▶ _What is expected_: Under this line are the records; write out word for word the part that begins at the line containing "font-size: 14.5px;" and ends at the line containing "-195,38 +195,39 @@", and no more.

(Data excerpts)

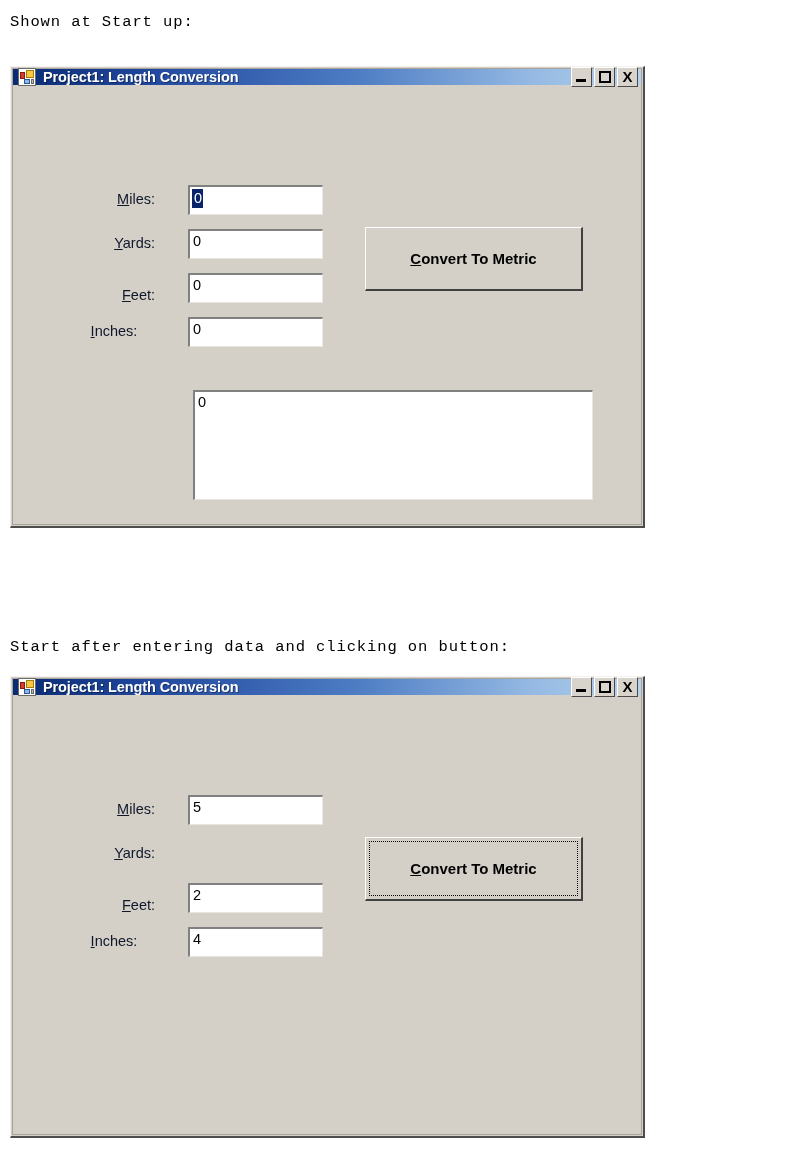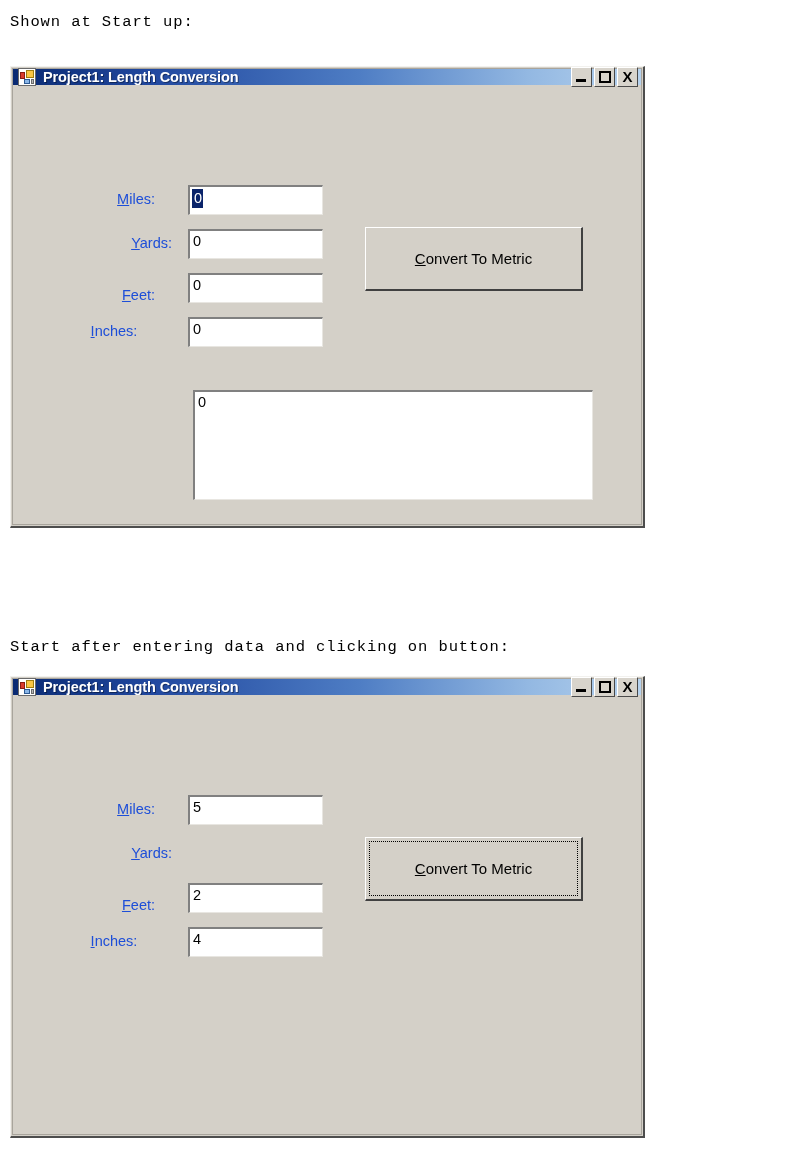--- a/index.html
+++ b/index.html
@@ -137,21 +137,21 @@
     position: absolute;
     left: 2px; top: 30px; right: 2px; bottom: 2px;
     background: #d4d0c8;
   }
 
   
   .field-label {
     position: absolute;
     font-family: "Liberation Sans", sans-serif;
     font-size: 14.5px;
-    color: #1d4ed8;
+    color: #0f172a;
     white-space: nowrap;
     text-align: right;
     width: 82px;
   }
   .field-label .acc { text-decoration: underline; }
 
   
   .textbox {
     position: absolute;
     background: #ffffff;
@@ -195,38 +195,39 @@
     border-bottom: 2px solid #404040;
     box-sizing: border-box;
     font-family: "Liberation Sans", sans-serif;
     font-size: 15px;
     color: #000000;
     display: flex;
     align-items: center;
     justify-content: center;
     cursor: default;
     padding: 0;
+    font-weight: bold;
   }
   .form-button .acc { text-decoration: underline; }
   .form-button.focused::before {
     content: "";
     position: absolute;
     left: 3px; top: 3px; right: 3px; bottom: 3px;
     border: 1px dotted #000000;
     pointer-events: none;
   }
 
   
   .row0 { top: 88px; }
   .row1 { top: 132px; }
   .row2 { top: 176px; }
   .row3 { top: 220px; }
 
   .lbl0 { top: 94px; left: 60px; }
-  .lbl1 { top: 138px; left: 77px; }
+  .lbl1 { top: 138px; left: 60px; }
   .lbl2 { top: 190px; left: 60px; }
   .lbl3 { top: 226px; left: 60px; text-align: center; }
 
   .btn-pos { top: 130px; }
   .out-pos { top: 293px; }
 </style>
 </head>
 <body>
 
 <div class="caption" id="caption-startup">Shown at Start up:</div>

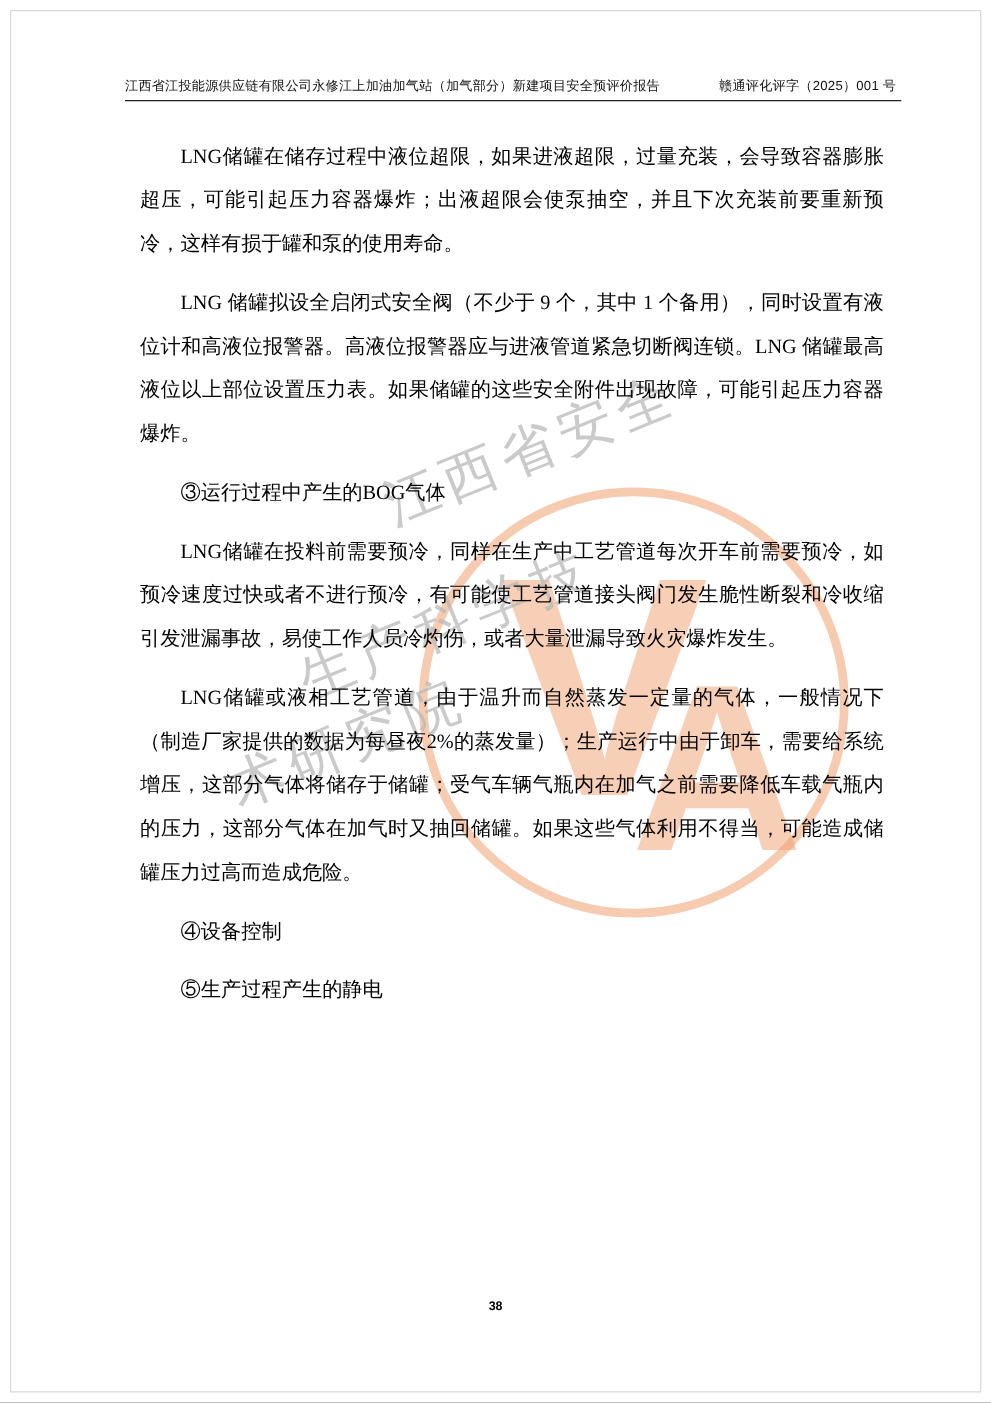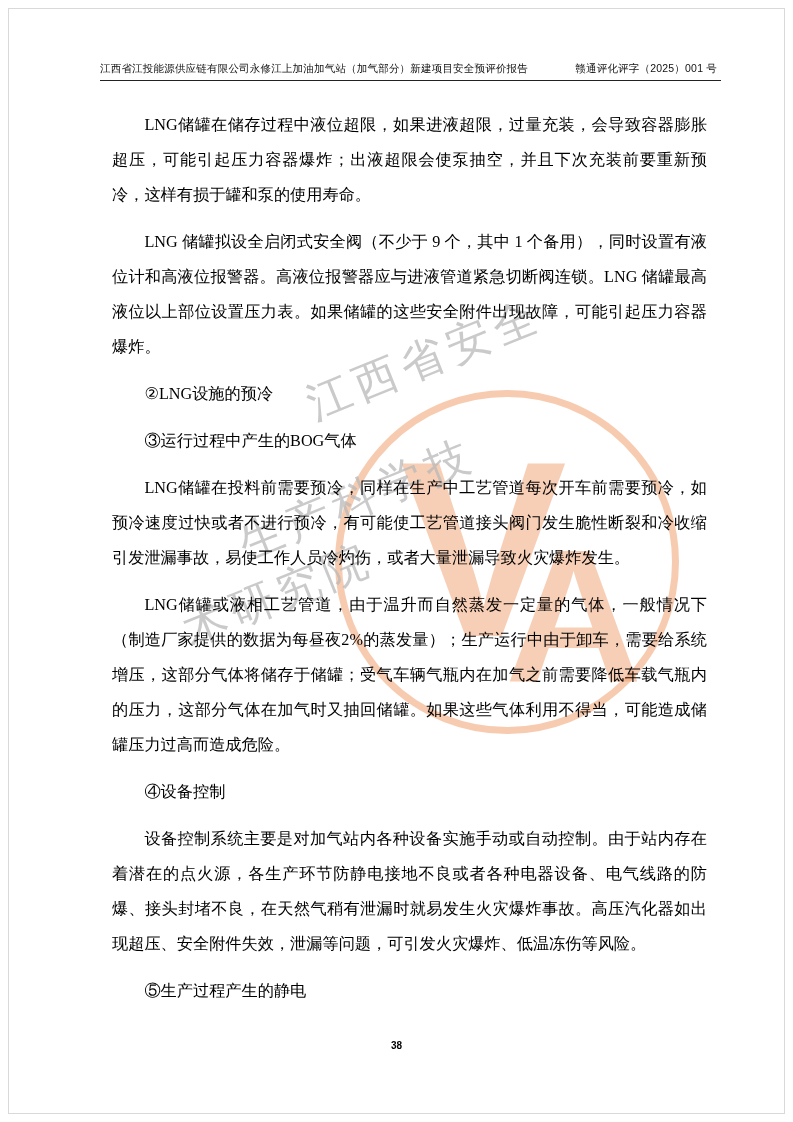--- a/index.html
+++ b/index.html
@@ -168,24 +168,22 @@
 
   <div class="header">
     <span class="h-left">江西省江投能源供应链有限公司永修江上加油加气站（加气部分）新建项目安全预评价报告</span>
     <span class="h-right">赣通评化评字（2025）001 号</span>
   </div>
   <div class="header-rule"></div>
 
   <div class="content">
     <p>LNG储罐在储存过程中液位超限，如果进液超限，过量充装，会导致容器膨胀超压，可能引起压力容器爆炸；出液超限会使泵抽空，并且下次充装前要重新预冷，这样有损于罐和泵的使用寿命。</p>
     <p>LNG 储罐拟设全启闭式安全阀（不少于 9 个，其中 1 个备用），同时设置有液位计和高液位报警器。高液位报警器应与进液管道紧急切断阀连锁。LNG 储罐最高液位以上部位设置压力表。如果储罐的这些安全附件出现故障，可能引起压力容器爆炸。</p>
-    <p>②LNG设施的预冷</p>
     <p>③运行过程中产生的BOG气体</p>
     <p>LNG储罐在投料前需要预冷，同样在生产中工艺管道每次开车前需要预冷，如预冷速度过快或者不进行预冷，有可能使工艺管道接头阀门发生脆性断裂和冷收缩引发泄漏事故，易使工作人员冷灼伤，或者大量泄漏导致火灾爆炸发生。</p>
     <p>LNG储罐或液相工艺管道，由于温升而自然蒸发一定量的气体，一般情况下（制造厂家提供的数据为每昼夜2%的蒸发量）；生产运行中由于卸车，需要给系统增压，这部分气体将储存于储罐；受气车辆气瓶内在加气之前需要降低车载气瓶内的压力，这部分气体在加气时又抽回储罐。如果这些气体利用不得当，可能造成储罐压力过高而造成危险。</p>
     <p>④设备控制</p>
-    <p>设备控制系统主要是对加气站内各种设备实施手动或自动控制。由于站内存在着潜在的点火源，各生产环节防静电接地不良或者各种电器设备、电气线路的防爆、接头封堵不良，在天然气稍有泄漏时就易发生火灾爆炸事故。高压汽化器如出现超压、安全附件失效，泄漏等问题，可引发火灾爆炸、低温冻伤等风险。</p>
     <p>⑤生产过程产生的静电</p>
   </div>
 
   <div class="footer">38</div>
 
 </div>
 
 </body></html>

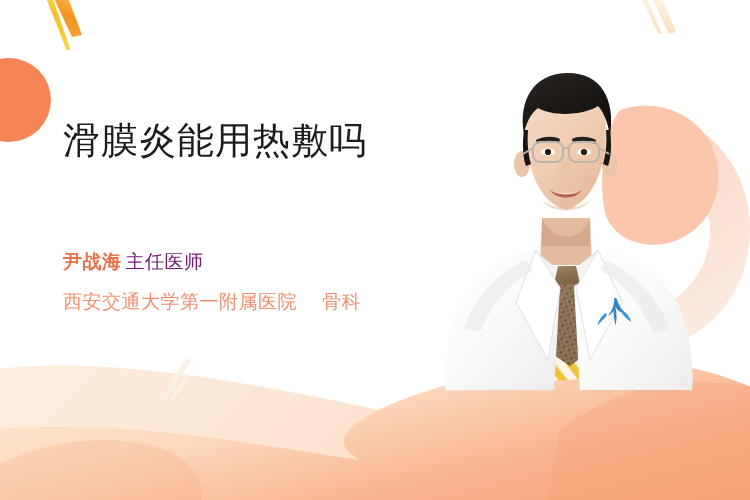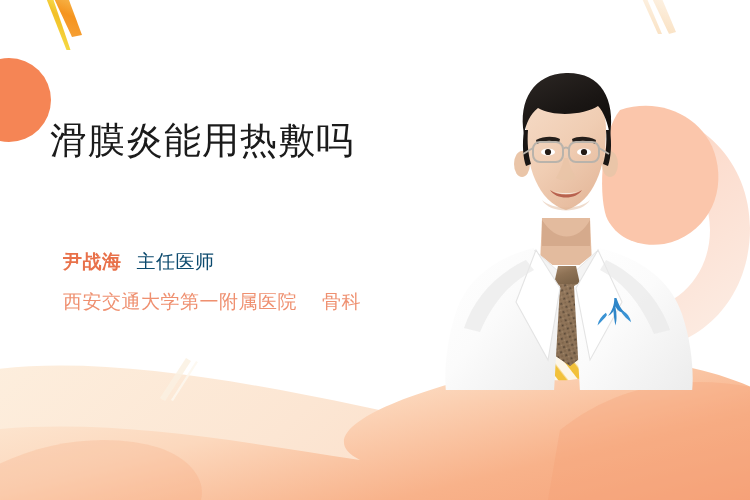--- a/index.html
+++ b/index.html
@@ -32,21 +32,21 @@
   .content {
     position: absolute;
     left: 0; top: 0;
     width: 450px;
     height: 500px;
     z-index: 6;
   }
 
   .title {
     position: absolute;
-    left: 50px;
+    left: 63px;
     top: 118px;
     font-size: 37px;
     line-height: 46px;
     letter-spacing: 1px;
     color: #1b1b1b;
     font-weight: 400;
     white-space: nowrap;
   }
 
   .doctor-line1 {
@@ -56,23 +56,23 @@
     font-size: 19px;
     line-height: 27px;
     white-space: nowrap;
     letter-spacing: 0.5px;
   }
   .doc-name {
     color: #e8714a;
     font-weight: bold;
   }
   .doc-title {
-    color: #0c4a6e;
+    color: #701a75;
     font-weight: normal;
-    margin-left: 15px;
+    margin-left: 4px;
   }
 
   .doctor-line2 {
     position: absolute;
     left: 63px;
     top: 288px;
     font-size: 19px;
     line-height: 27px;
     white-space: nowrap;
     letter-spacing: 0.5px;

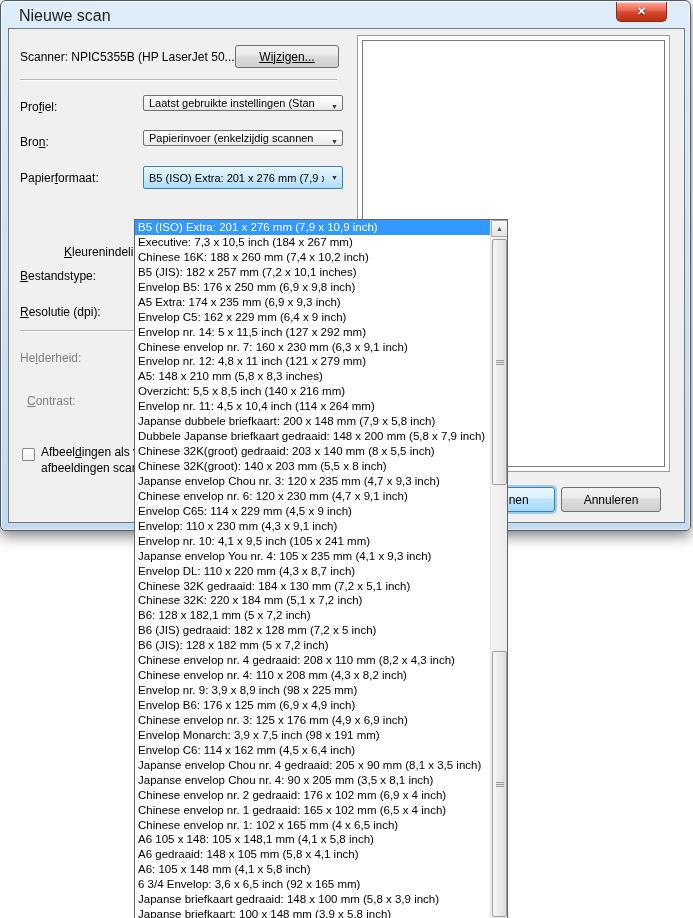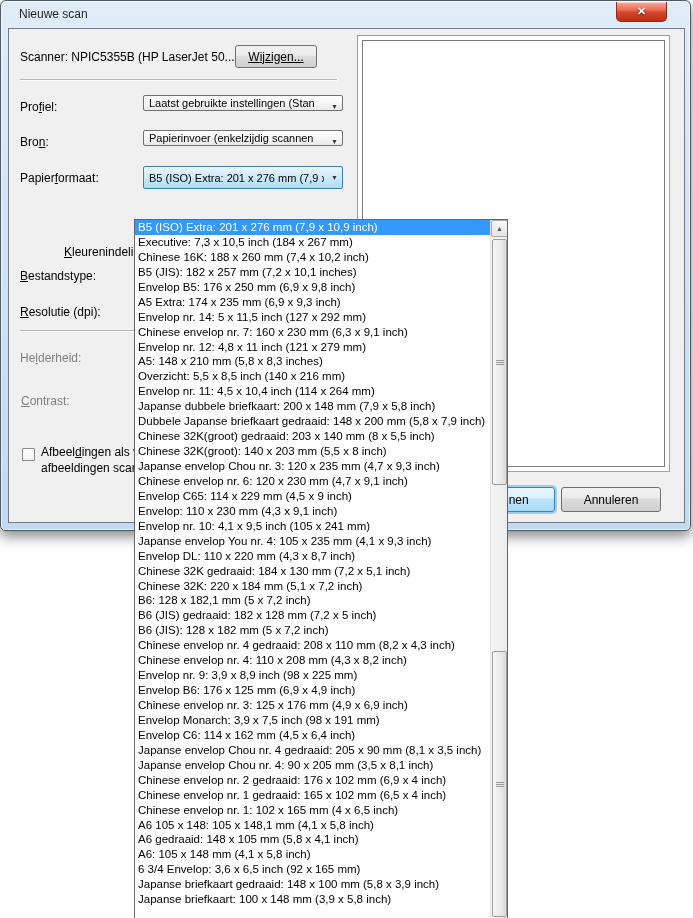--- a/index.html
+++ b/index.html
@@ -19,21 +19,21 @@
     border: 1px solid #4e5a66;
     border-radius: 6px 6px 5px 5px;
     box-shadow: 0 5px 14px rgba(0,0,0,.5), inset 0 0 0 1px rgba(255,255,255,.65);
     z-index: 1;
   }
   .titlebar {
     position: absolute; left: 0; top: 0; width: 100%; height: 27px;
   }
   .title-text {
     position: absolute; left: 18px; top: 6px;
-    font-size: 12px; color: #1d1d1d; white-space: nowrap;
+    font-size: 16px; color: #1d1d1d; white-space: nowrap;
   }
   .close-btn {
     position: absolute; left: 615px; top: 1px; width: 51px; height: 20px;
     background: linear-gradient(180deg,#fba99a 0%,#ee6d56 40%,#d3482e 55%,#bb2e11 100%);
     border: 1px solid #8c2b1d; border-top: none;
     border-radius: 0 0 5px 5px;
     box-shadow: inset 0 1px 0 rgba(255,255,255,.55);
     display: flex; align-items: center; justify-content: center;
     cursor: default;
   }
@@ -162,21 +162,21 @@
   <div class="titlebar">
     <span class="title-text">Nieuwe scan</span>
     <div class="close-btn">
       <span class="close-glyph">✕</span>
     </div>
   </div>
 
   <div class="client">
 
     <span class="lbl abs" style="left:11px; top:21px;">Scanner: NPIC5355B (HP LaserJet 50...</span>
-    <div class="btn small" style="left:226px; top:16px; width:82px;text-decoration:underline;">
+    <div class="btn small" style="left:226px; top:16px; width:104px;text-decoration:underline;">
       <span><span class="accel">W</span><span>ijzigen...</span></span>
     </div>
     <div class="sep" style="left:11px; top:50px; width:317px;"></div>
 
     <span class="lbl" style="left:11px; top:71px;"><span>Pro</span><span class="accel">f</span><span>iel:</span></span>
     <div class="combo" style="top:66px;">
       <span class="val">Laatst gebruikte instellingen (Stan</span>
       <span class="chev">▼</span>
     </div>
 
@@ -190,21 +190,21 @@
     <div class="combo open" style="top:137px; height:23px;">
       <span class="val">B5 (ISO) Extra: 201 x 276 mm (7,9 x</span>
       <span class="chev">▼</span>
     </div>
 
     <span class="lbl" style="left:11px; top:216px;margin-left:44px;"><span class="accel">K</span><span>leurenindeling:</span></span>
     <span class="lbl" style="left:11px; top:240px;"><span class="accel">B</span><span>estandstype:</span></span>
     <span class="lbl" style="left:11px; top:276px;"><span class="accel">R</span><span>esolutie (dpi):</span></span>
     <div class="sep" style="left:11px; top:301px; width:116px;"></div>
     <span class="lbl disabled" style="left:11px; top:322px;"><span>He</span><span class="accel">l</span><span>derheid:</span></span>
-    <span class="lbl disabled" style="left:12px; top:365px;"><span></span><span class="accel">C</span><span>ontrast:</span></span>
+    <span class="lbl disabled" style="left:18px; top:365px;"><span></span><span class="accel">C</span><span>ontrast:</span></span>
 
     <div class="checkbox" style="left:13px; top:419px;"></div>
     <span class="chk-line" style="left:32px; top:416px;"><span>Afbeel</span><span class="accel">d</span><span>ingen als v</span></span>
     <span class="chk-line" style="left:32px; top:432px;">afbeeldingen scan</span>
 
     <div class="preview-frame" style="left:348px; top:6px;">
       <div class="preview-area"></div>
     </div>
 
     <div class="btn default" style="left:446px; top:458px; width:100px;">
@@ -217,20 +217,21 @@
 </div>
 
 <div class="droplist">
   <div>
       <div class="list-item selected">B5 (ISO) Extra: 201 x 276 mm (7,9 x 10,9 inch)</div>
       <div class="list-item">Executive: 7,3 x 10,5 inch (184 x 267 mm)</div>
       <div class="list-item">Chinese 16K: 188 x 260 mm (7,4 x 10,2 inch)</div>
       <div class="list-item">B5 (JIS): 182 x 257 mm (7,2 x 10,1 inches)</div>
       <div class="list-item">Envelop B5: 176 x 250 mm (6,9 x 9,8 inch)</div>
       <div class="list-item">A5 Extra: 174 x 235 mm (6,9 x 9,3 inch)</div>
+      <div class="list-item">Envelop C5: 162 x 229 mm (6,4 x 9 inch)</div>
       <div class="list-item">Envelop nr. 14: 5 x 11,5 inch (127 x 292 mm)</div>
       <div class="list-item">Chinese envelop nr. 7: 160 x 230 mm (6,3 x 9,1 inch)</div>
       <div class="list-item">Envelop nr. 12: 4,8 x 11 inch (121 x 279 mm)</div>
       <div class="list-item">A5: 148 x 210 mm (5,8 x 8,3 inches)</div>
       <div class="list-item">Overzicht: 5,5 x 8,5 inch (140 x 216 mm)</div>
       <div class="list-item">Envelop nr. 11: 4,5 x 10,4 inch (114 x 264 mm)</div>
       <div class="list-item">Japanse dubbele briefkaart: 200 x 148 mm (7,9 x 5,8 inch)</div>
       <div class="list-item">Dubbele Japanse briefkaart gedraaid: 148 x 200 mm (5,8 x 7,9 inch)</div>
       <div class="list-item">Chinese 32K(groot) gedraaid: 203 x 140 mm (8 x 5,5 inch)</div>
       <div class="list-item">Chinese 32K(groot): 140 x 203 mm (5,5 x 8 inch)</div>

▶ _Reply to the exercise_:
     font-size: 14.5px;
-    color: #1d4ed8;
+    color: #0f172a;
     white-space: nowrap;
     text-align: right;
     width: 82px;
   }
   .field-label .acc { text-decoration: underline; }
 
   
   .textbox {
     position: absolute;
     background: #ffffff;
@@ -195,38 +195,39 @@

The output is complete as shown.